● Brief
Retype exactly the stretch of lines that begins at the line containing "[397,823,483,841] Youtube. ->" and ends at the last line of the data, with no other lines.

● Task data
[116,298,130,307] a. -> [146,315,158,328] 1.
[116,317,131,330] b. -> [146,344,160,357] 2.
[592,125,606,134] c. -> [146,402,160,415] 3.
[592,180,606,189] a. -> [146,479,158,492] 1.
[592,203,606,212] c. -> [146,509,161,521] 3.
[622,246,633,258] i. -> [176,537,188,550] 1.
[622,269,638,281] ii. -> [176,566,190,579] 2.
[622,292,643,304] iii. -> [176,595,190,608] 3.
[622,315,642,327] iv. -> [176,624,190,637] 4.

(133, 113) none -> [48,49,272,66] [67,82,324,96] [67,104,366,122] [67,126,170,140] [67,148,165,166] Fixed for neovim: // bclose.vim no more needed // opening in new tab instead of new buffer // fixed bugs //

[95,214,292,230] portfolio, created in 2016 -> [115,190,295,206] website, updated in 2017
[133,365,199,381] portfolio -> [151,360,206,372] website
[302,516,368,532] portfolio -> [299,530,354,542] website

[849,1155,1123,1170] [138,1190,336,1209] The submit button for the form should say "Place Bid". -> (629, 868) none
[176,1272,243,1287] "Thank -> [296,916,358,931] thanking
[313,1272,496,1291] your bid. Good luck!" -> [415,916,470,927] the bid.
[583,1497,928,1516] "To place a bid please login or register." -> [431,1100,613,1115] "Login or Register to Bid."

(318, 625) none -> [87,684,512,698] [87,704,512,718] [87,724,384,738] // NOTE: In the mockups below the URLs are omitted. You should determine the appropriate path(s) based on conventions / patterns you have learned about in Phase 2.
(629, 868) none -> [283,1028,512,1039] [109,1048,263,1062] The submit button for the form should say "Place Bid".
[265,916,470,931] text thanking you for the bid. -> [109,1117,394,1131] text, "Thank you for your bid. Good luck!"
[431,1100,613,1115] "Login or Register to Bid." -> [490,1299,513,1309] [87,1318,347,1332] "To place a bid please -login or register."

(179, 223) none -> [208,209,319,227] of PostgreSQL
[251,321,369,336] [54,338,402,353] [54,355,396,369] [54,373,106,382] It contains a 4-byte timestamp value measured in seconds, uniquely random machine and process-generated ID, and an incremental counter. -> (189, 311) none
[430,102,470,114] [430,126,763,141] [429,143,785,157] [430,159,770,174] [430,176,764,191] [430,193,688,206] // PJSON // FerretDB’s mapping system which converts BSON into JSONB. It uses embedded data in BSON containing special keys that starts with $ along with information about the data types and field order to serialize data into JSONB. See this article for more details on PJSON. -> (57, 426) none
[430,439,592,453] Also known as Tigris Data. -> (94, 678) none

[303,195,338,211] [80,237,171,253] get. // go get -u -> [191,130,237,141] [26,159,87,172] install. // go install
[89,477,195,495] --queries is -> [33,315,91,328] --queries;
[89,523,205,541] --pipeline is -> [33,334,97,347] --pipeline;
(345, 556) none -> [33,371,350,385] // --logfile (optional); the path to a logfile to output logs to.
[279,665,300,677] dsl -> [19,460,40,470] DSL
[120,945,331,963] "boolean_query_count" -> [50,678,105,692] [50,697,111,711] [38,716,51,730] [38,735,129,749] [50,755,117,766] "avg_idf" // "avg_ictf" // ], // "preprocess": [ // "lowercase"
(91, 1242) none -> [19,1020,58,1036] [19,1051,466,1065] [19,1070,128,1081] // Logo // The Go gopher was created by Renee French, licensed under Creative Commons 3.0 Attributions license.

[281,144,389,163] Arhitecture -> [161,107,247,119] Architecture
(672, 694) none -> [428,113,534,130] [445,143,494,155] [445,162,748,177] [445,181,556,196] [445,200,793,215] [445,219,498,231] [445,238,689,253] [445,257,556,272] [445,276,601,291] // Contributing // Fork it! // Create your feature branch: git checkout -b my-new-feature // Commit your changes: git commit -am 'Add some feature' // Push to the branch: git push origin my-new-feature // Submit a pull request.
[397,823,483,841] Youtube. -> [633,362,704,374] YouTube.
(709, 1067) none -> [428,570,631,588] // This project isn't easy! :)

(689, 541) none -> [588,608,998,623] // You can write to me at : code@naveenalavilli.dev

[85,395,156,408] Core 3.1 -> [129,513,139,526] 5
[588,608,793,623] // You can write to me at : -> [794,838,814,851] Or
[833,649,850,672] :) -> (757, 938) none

● Exercise result
[397,823,483,841] Youtube. -> [633,362,704,374] YouTube.
(709, 1067) none -> [428,570,631,588] // This project isn't easy! :)

(689, 541) none -> [588,608,998,623] // You can write to me at : code@naveenalavilli.dev

[85,395,156,408] Core 3.1 -> [129,513,139,526] 5
[588,608,793,623] // You can write to me at : -> [794,838,814,851] Or
[833,649,850,672] :) -> (757, 938) none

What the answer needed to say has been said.